BE ON TIME.
(Or no more than 15 minutes late.) "I schedule my haircuts every 45 minutes," says Louise O'Connor, owner of OC 61 Salon in New York City. "Once we're 15 minutes past your appointment time, there is no guarantee you'll be accommodated. But a call to the salon is appreciated nonetheless."
TREAT A FIRST VISIT LIKE A FIRST DATE.
"If it's the first time you're seeing a stylist, dress up a little," says Kevin Lee, creative director of the Kenneth Salon in New York City. This allows a stylist to get a sense of your personal style, so he can give you a cut that works with it. Along those same first-date lines, limit your revelations. Although having someone run his fingers through your hair is disarming, you probably shouldn't talk sex, religion, or salary with someone you've just met, whether he's sitting across the table from you or standing behind your chair.

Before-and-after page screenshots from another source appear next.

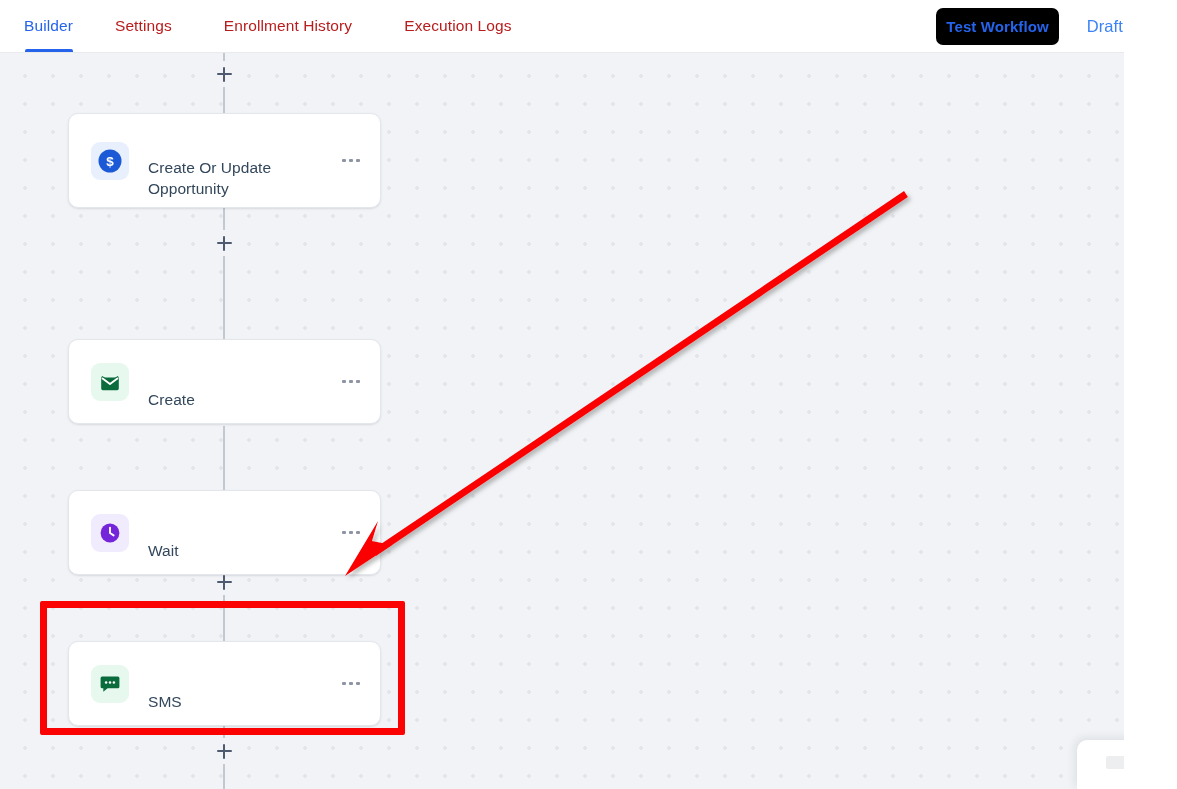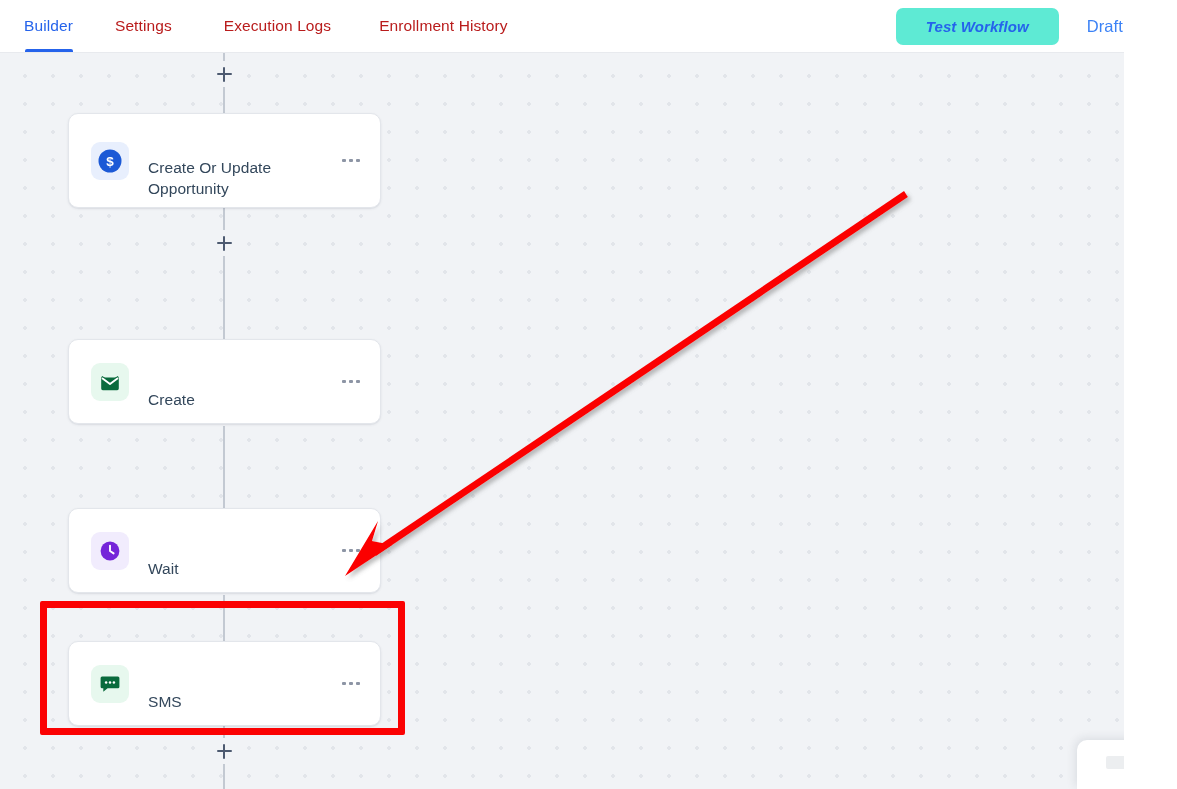--- a/index.html
+++ b/index.html
@@ -66,31 +66,30 @@
 
   .header-right {
     margin-left: auto;
     display: flex;
     align-items: center;
     padding-right: 0;
     gap: 0;
   }
 
   .test-workflow-btn {
-    background: #5eead4;
+    background: #000000;
     color: #2563eb;
     font-size: 15px;
     font-weight: bold;
     border: none;
     border-radius: 7px;
-    padding: 10px 30px;
+    padding: 10px 10px;
     cursor: pointer;
     font-family: "Liberation Sans", sans-serif;
     letter-spacing: .1px;
-    font-style: italic;
   }
 
   .draft-wrap {
     display: flex;
     align-items: center;
     gap: 12px;
     margin-left: 28px;
   }
   .draft-label {
     font-size: 16.5px;
@@ -280,25 +279,25 @@
 
   <div class="header">
 
     <div class="tabs">
       <div class="tab is-active">
         <span>Builder</span>
       </div>
       <div class="tab tab-settings">
         <span>Settings</span>
       </div>
+      <div class="tab tab-enroll">
+        <span>Enrollment History</span>
+      </div>
       <div class="tab">
         <span>Execution Logs</span>
-      </div>
-      <div class="tab tab-enroll">
-        <span>Enrollment History</span>
       </div>
     </div>
 
     <div class="header-right">
       <button class="test-workflow-btn">Test Workflow</button>
 
       <div class="draft-wrap">
         <span class="draft-label">Draft</span>
         <div class="toggle">
           <span class="knob"></span>
@@ -344,21 +343,21 @@
         </svg>
       </div>
       <div class="node-label">Create</div>
       <div class="node-menu">
         <i></i>
           <i></i>
           <i></i>
       </div>
     </div>
 
-    <div class="node" style="top:455px;height:85px;">
+    <div class="node" style="top:437px;height:85px;">
       <div class="node-icon tile-purple">
         <svg width="24" height="24" viewBox="0 0 24 24" aria-hidden="true">
           <circle cx="12" cy="12" r="9.4" fill="#7525d9"></circle>
           <path d="M12 6.6V12l3.6 2.4" fill="none" stroke="#ffffff" stroke-width="1.9" stroke-linecap="round" stroke-linejoin="round"></path>
         </svg>
       </div>
       <div class="node-label">Wait</div>
       <div class="node-menu">
         <i></i>
           <i></i>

RESEARCH THE SALON'S RATES — BEFORE YOUR VISIT.
Also, ask what forms of payment they take; not everyone accepts American Express, for example. This can prevent potential sticker shock or an embarrassing confrontation at the front desk after your appointment. If, however, your bill is way more than you expected, don't try to haggle with the receptionist. Ask (politely) to see the manager, who is empowered to do something.
TRY TO BE PATIENT.
"If you are early [thank you!] or your stylist is running a little late, do not walk up to the stylist, stare down the client in his chair, and start talking about your hair," says Lee. If the stylist is really running behind, however, it is perfectly acceptable to speak to the manager, says Lee. Most will try to appease inconvenienced clients with a free manicure, hair product, or deep-conditioning treatment, says O'Connor.
CHEATED? FESS UP.
"I actually don't mind if a client has gone to see someone else," says Luden Henriquez, a stylist at the Rita Hazan Salon in New York City. "If she's back in my chair, clearly I'm doing something right." But most experts say it's still good to come clean — especially if you've had a chemical service done elsewhere, which could cause an adverse reaction to any new treatment.

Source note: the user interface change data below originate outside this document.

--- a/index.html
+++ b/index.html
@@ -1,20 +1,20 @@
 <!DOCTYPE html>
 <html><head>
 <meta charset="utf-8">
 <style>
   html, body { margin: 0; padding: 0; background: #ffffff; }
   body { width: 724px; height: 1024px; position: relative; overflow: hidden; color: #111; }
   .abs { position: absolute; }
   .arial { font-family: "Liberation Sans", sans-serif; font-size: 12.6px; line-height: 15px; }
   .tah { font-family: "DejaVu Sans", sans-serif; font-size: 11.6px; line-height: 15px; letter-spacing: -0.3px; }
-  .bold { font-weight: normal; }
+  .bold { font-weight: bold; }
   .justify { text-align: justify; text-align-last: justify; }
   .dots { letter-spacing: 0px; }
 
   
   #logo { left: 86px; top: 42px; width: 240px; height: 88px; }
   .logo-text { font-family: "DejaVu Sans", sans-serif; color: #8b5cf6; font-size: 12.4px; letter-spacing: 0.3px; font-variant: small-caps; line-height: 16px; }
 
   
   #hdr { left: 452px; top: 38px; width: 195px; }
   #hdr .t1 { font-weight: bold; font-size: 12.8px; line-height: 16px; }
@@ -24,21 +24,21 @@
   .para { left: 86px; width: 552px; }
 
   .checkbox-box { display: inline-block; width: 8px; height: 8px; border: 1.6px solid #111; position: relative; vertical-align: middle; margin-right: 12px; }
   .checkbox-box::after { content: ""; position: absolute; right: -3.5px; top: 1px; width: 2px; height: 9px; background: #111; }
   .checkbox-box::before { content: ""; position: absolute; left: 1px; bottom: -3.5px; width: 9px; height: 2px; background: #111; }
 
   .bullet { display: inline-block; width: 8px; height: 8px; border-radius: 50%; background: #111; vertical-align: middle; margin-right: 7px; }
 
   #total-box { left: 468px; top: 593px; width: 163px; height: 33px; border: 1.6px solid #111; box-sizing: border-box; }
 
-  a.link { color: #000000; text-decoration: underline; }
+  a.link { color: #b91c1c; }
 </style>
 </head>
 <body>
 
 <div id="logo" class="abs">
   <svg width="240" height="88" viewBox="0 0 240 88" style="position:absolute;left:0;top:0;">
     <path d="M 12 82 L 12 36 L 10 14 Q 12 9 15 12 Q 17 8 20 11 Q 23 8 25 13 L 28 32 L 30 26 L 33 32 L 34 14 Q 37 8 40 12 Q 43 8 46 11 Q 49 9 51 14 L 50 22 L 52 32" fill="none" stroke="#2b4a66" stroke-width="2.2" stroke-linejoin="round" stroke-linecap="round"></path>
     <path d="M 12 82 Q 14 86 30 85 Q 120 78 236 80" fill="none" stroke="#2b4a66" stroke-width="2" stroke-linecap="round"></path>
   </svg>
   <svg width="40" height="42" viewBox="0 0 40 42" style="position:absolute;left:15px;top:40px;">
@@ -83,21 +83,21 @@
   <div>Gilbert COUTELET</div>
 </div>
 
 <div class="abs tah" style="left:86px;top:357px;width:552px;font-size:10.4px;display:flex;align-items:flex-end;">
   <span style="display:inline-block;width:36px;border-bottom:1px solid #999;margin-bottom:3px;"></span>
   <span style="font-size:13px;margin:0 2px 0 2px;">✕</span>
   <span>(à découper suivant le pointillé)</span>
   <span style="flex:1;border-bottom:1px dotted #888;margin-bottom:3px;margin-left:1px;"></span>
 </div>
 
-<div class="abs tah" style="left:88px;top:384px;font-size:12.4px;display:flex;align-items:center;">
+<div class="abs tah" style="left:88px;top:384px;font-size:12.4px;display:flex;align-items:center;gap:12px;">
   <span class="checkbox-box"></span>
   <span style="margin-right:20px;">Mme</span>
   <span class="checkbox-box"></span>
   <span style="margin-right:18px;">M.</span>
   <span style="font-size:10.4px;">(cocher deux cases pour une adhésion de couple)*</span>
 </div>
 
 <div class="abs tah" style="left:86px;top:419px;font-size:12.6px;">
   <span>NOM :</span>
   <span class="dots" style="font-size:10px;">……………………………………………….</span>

DON'T FORGET THE LITTLE PEOPLE.
If you're happy with your service, it's generally considered polite to tip at least 15 percent, says Roy Teeluck, a stylist and spokesperson for Nexxus haircare. (The one exception? It is not necessary to tip the salon owner, though most won't turn away a fistful of bills.) But it is always courteous to slip $5 to $10 to assistants (if your stylist has one) or to anyone else who aids with your haircut or color.
WHAT YOU SHOULD EXPECT FROM YOUR STYLIST:
HIS FULL, UNDIVIDED ATTENTION.
You are paying for his time and expertise, says Jonn Rhamani at Salon A-K-S in New York City, so a stylist should never walk away from you in the middle of a cut. Similarly, both a stylist and a colorist should remain in the salon until all of your treatments are completed and your hair is dry.

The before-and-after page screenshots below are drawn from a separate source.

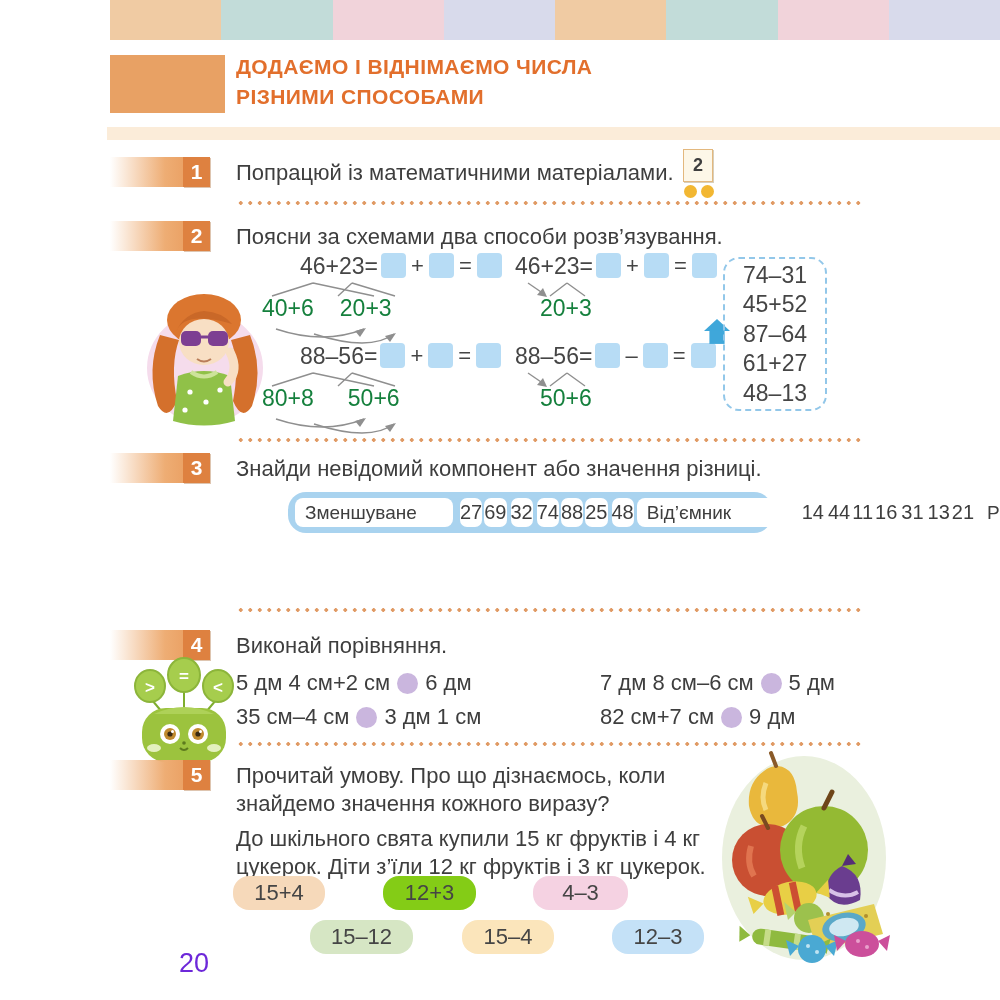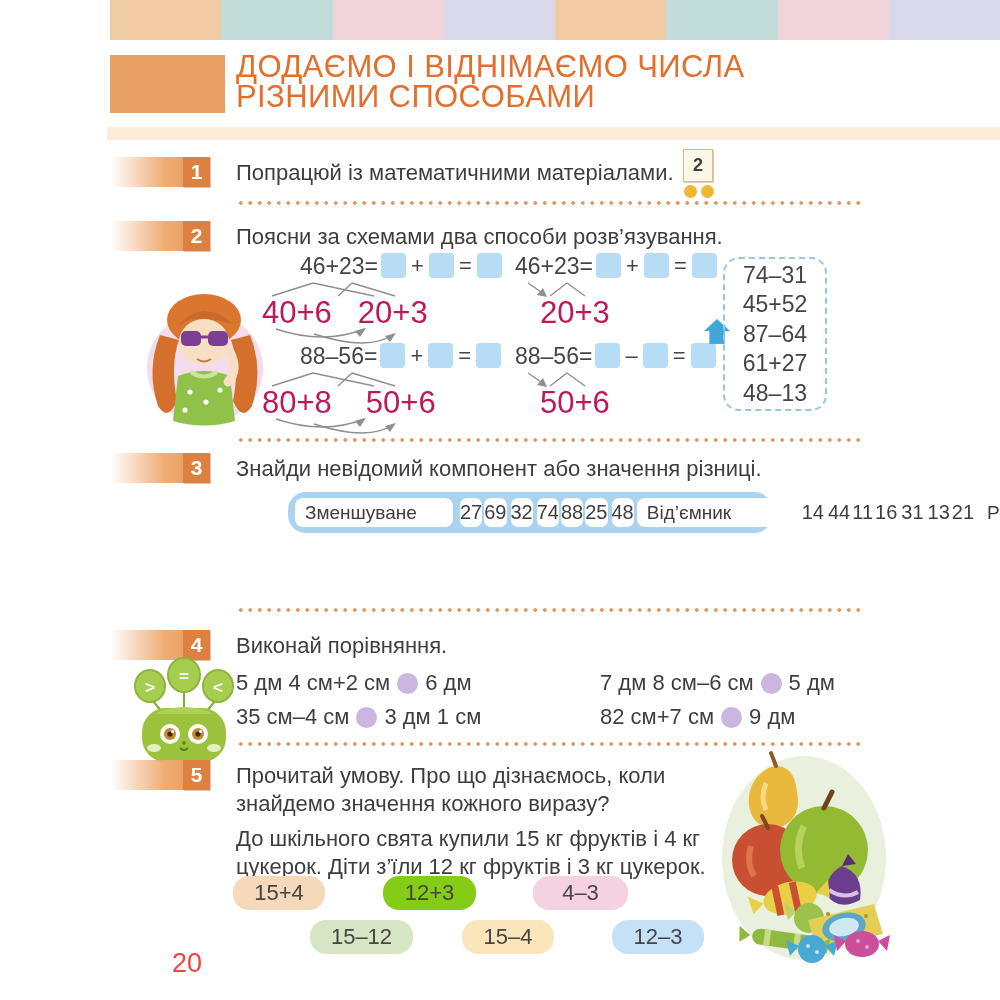--- a/index.html
+++ b/index.html
@@ -5,21 +5,21 @@
   html,body{margin:0;padding:0;background:#fff;}
   .page{position:relative;width:1000px;height:1000px;background:#fff;overflow:hidden;
         font-family:"Liberation Sans",sans-serif;color:#3e3e3e;}
   
   .top-strip{position:absolute;left:110px;top:0;right:0;height:40px;display:flex;}
   .top-strip .seg{flex:1;}
   .seg.c1{background:#f0cba3}.seg.c2{background:#c2dcd9}
   .seg.c3{background:#f1d3da}.seg.c4{background:#d8daeb}
   
   .title-bar{position:absolute;left:110px;top:55px;width:115px;height:58px;background:#e8a164;}
-  .page-title{position:absolute;left:236px;top:52px;font-size:31px;font-weight:normal;
+  .page-title{position:absolute;left:236px;top:52px;font-size:21px;font-weight:bold;
               color:#e26f2c;line-height:30px;letter-spacing:.4px;}
   .peach-strip{position:absolute;left:107px;top:127px;right:0;height:13px;background:#fbecd9;}
   
   .badge{position:absolute;left:110px;width:100px;height:30px;display:flex;justify-content:flex-end;
          background:linear-gradient(90deg,rgba(240,178,122,0) 0%,#eead74 55%,#e69351 100%);}
   .badge .num{width:27px;height:30px;background:#de8140;color:#fff;font-weight:bold;font-size:21px;
               display:flex;align-items:center;justify-content:center;box-shadow:1px 1px 0 rgba(160,90,30,.35);}
   .task-text{position:absolute;left:236px;font-size:22px;line-height:30px;white-space:nowrap;}
   
   .mat-box{position:absolute;left:683px;top:149px;width:28px;height:31px;background:#fdf7e8;
@@ -27,21 +27,21 @@
            display:flex;align-items:center;justify-content:center;}
   .mat-dots{position:absolute;left:684px;top:185px;display:flex;gap:4px;}
   .mat-dots i{width:13px;height:13px;border-radius:50%;background:#f2b732;}
   .dotted-sep{position:absolute;left:236px;width:628px;height:4px;background-repeat:repeat-x;
               background-image:radial-gradient(circle,#e09a64 1.6px,transparent 1.8px);background-size:9.5px 4px;}
   
   .scheme{position:absolute;width:245px;}
   .expr-line{display:flex;align-items:flex-start;font-size:23px;height:30px;white-space:nowrap;color:#454545;}
   .abox{display:inline-block;width:25px;height:25px;background:#b7dcf5;border-radius:4px;margin:0 3px;}
   .op{margin:0 2px;font-size:22px;}
-  .decomp{display:flex;font-size:31px;margin-top:12px;white-space:nowrap;color:#be185d;}
+  .decomp{display:flex;font-size:23px;margin-top:12px;white-space:nowrap;color:#15803d;}
   .arrows{position:absolute;left:0;top:28px;pointer-events:none;}
   .arrows path{stroke:#8f8f8f;stroke-width:1.4;fill:none;}
   .arrows polygon{fill:#8f8f8f;}
   
   .practice-box{position:absolute;left:723px;top:257px;width:100px;height:150px;
                 border:2px dashed #92c7e9;border-radius:16px;display:flex;flex-direction:column;
                 justify-content:space-evenly;align-items:center;font-size:23px;color:#454545;}
   .home-icon{position:absolute;left:704px;top:319px;width:26px;height:26px;}
   
   .table3{position:absolute;left:288px;top:492px;width:470px;background:#a9d3ef;border-radius:18px;
@@ -52,21 +52,21 @@
   .tcell{flex:1;background:#fff;border-radius:7px;font-size:20px;display:flex;align-items:center;justify-content:center;}
   
   .cmp{position:absolute;font-size:22px;white-space:nowrap;}
   .circle{display:inline-block;width:21px;height:21px;background:#cab6de;border-radius:50%;
           margin:0 7px;vertical-align:-4px;}
   
   .chip{position:absolute;height:34px;border-radius:16px;font-size:22px;display:flex;
         align-items:center;justify-content:center;color:#454545;}
   .chip.k1{background:#f6d9ba}.chip.k2{background:#84cc16}.chip.k3{background:#f5d2e2}
   .chip.k4{background:#d6e6c4}.chip.k5{background:#fbe5bb}.chip.k6{background:#c4e1f7}
-  .pgnum{position:absolute;left:172px;top:948px;font-size:27px;color:#ef4444;}
+  .pgnum{position:absolute;left:179px;top:948px;font-size:27px;color:#6d28d9;}
   .illu{position:absolute;}
 </style>
 </head>
 <body>
 
 <div class="page">
 
   <div class="top-strip">
     <div class="seg c1"></div>
     <div class="seg c2"></div>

SOMEONE WHO LISTENS WELL AND NEVER BULLIES.
Ultimately, you are the one who has to wear the hair, says Henriquez, so a good stylist will never try to "talk you into" something you don't really want.
NO INAPPROPRIATE CONVERSATION OR CONTACT.
It's true that many client-stylist relationships do evolve into genuine friendships, says Teeluck. But if you and your stylist are mere acquaintances, then it's never OK for the stylist to initiate anything more intimate. If that is ever to happen, it must first come from the client.